• **Your task**
Each entry needs to be duplicated exactly.
━━━━━ Input material
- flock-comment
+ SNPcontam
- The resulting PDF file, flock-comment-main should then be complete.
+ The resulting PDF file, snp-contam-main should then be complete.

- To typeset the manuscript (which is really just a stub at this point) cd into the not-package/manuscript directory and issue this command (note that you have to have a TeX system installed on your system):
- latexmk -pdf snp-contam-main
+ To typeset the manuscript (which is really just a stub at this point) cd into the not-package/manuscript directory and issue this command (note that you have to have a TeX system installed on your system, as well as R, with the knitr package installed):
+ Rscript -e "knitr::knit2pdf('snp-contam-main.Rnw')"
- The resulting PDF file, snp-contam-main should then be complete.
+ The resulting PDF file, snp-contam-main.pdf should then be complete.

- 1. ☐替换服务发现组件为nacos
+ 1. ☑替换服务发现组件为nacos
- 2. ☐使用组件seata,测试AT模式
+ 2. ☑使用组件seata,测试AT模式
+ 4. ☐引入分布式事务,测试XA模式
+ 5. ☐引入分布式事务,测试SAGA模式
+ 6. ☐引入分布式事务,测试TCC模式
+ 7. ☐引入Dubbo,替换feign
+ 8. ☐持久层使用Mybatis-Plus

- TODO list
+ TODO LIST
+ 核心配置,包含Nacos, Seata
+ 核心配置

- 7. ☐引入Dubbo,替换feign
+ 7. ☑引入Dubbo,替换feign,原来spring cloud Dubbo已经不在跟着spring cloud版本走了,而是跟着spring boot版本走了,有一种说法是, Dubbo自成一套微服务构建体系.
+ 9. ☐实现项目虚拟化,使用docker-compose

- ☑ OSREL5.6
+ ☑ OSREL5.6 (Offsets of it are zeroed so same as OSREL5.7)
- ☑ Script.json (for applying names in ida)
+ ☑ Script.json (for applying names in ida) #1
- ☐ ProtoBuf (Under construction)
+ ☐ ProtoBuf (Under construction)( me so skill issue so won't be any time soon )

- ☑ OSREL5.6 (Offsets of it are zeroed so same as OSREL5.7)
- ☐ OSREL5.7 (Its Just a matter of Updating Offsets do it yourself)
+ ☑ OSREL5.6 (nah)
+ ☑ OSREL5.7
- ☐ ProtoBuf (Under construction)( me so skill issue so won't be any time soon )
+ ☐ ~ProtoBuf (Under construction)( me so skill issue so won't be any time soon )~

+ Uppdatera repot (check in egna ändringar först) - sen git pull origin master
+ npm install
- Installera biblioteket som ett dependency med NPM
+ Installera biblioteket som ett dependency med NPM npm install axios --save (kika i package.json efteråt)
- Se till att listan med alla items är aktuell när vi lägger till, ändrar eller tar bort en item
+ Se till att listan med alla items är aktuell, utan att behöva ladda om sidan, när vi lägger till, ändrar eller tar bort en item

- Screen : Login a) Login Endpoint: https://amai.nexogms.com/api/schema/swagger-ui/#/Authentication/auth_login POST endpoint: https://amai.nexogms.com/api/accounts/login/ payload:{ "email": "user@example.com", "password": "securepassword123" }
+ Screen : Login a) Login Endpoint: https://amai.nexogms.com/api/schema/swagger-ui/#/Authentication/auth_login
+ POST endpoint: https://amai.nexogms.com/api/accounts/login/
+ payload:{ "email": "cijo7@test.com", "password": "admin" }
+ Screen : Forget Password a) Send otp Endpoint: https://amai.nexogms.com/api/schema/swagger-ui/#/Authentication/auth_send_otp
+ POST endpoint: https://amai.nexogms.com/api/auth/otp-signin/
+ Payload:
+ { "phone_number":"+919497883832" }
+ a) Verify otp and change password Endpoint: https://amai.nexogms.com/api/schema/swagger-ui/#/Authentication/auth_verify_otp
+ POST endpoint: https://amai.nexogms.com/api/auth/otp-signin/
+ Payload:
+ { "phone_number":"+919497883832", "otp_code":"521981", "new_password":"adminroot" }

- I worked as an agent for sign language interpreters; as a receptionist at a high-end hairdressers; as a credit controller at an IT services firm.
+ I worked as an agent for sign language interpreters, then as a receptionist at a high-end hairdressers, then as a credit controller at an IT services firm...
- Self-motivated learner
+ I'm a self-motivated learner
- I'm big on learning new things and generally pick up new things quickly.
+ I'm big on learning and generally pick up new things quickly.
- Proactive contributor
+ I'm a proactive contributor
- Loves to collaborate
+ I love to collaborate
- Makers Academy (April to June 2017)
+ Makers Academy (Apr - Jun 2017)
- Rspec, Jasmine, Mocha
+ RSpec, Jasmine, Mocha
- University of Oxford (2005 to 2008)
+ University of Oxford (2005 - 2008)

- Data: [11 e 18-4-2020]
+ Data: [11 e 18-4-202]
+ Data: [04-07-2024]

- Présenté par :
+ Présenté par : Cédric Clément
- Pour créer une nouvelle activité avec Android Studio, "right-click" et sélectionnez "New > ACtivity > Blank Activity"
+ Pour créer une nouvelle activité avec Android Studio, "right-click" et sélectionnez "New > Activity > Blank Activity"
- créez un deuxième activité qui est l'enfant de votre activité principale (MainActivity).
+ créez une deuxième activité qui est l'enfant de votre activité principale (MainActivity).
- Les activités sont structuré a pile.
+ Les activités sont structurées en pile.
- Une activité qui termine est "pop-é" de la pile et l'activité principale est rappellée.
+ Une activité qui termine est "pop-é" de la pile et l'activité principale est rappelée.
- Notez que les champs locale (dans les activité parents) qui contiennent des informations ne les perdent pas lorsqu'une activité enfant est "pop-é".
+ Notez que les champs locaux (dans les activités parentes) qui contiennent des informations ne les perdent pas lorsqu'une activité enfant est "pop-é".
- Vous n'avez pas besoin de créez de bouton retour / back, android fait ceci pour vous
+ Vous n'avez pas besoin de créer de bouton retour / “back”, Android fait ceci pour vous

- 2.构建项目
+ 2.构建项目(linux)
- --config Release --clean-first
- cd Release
━━━━━━━━━━
• **Answer space**
- flock-comment
+ SNPcontam
- The resulting PDF file, flock-comment-main should then be complete.
+ The resulting PDF file, snp-contam-main should then be complete.

- To typeset the manuscript (which is really just a stub at this point) cd into the not-package/manuscript directory and issue this command (note that you have to have a TeX system installed on your system):
- latexmk -pdf snp-contam-main
+ To typeset the manuscript (which is really just a stub at this point) cd into the not-package/manuscript directory and issue this command (note that you have to have a TeX system installed on your system, as well as R, with the knitr package installed):
+ Rscript -e "knitr::knit2pdf('snp-contam-main.Rnw')"
- The resulting PDF file, snp-contam-main should then be complete.
+ The resulting PDF file, snp-contam-main.pdf should then be complete.

- 1. ☐替换服务发现组件为nacos
+ 1. ☑替换服务发现组件为nacos
- 2. ☐使用组件seata,测试AT模式
+ 2. ☑使用组件seata,测试AT模式
+ 4. ☐引入分布式事务,测试XA模式
+ 5. ☐引入分布式事务,测试SAGA模式
+ 6. ☐引入分布式事务,测试TCC模式
+ 7. ☐引入Dubbo,替换feign
+ 8. ☐持久层使用Mybatis-Plus

- TODO list
+ TODO LIST
+ 核心配置,包含Nacos, Seata
+ 核心配置

- 7. ☐引入Dubbo,替换feign
+ 7. ☑引入Dubbo,替换feign,原来spring cloud Dubbo已经不在跟着spring cloud版本走了,而是跟着spring boot版本走了,有一种说法是, Dubbo自成一套微服务构建体系.
+ 9. ☐实现项目虚拟化,使用docker-compose

- ☑ OSREL5.6
+ ☑ OSREL5.6 (Offsets of it are zeroed so same as OSREL5.7)
- ☑ Script.json (for applying names in ida)
+ ☑ Script.json (for applying names in ida) #1
- ☐ ProtoBuf (Under construction)
+ ☐ ProtoBuf (Under construction)( me so skill issue so won't be any time soon )

- ☑ OSREL5.6 (Offsets of it are zeroed so same as OSREL5.7)
- ☐ OSREL5.7 (Its Just a matter of Updating Offsets do it yourself)
+ ☑ OSREL5.6 (nah)
+ ☑ OSREL5.7
- ☐ ProtoBuf (Under construction)( me so skill issue so won't be any time soon )
+ ☐ ~ProtoBuf (Under construction)( me so skill issue so won't be any time soon )~

+ Uppdatera repot (check in egna ändringar först) - sen git pull origin master
+ npm install
- Installera biblioteket som ett dependency med NPM
+ Installera biblioteket som ett dependency med NPM npm install axios --save (kika i package.json efteråt)
- Se till att listan med alla items är aktuell när vi lägger till, ändrar eller tar bort en item
+ Se till att listan med alla items är aktuell, utan att behöva ladda om sidan, när vi lägger till, ändrar eller tar bort en item

- Screen : Login a) Login Endpoint: https://amai.nexogms.com/api/schema/swagger-ui/#/Authentication/auth_login POST endpoint: https://amai.nexogms.com/api/accounts/login/ payload:{ "email": "user@example.com", "password": "securepassword123" }
+ Screen : Login a) Login Endpoint: https://amai.nexogms.com/api/schema/swagger-ui/#/Authentication/auth_login
+ POST endpoint: https://amai.nexogms.com/api/accounts/login/
+ payload:{ "email": "cijo7@test.com", "password": "admin" }
+ Screen : Forget Password a) Send otp Endpoint: https://amai.nexogms.com/api/schema/swagger-ui/#/Authentication/auth_send_otp
+ POST endpoint: https://amai.nexogms.com/api/auth/otp-signin/
+ Payload:
+ { "phone_number":"+919497883832" }
+ a) Verify otp and change password Endpoint: https://amai.nexogms.com/api/schema/swagger-ui/#/Authentication/auth_verify_otp
+ POST endpoint: https://amai.nexogms.com/api/auth/otp-signin/
+ Payload:
+ { "phone_number":"+919497883832", "otp_code":"521981", "new_password":"adminroot" }

- I worked as an agent for sign language interpreters; as a receptionist at a high-end hairdressers; as a credit controller at an IT services firm.
+ I worked as an agent for sign language interpreters, then as a receptionist at a high-end hairdressers, then as a credit controller at an IT services firm...
- Self-motivated learner
+ I'm a self-motivated learner
- I'm big on learning new things and generally pick up new things quickly.
+ I'm big on learning and generally pick up new things quickly.
- Proactive contributor
+ I'm a proactive contributor
- Loves to collaborate
+ I love to collaborate
- Makers Academy (April to June 2017)
+ Makers Academy (Apr - Jun 2017)
- Rspec, Jasmine, Mocha
+ RSpec, Jasmine, Mocha
- University of Oxford (2005 to 2008)
+ University of Oxford (2005 - 2008)

- Data: [11 e 18-4-2020]
+ Data: [11 e 18-4-202]
+ Data: [04-07-2024]

- Présenté par :
+ Présenté par : Cédric Clément
- Pour créer une nouvelle activité avec Android Studio, "right-click" et sélectionnez "New > ACtivity > Blank Activity"
+ Pour créer une nouvelle activité avec Android Studio, "right-click" et sélectionnez "New > Activity > Blank Activity"
- créez un deuxième activité qui est l'enfant de votre activité principale (MainActivity).
+ créez une deuxième activité qui est l'enfant de votre activité principale (MainActivity).
- Les activités sont structuré a pile.
+ Les activités sont structurées en pile.
- Une activité qui termine est "pop-é" de la pile et l'activité principale est rappellée.
+ Une activité qui termine est "pop-é" de la pile et l'activité principale est rappelée.
- Notez que les champs locale (dans les activité parents) qui contiennent des informations ne les perdent pas lorsqu'une activité enfant est "pop-é".
+ Notez que les champs locaux (dans les activités parentes) qui contiennent des informations ne les perdent pas lorsqu'une activité enfant est "pop-é".
- Vous n'avez pas besoin de créez de bouton retour / back, android fait ceci pour vous
+ Vous n'avez pas besoin de créer de bouton retour / “back”, Android fait ceci pour vous

- 2.构建项目
+ 2.构建项目(linux)
- --config Release --clean-first
- cd Release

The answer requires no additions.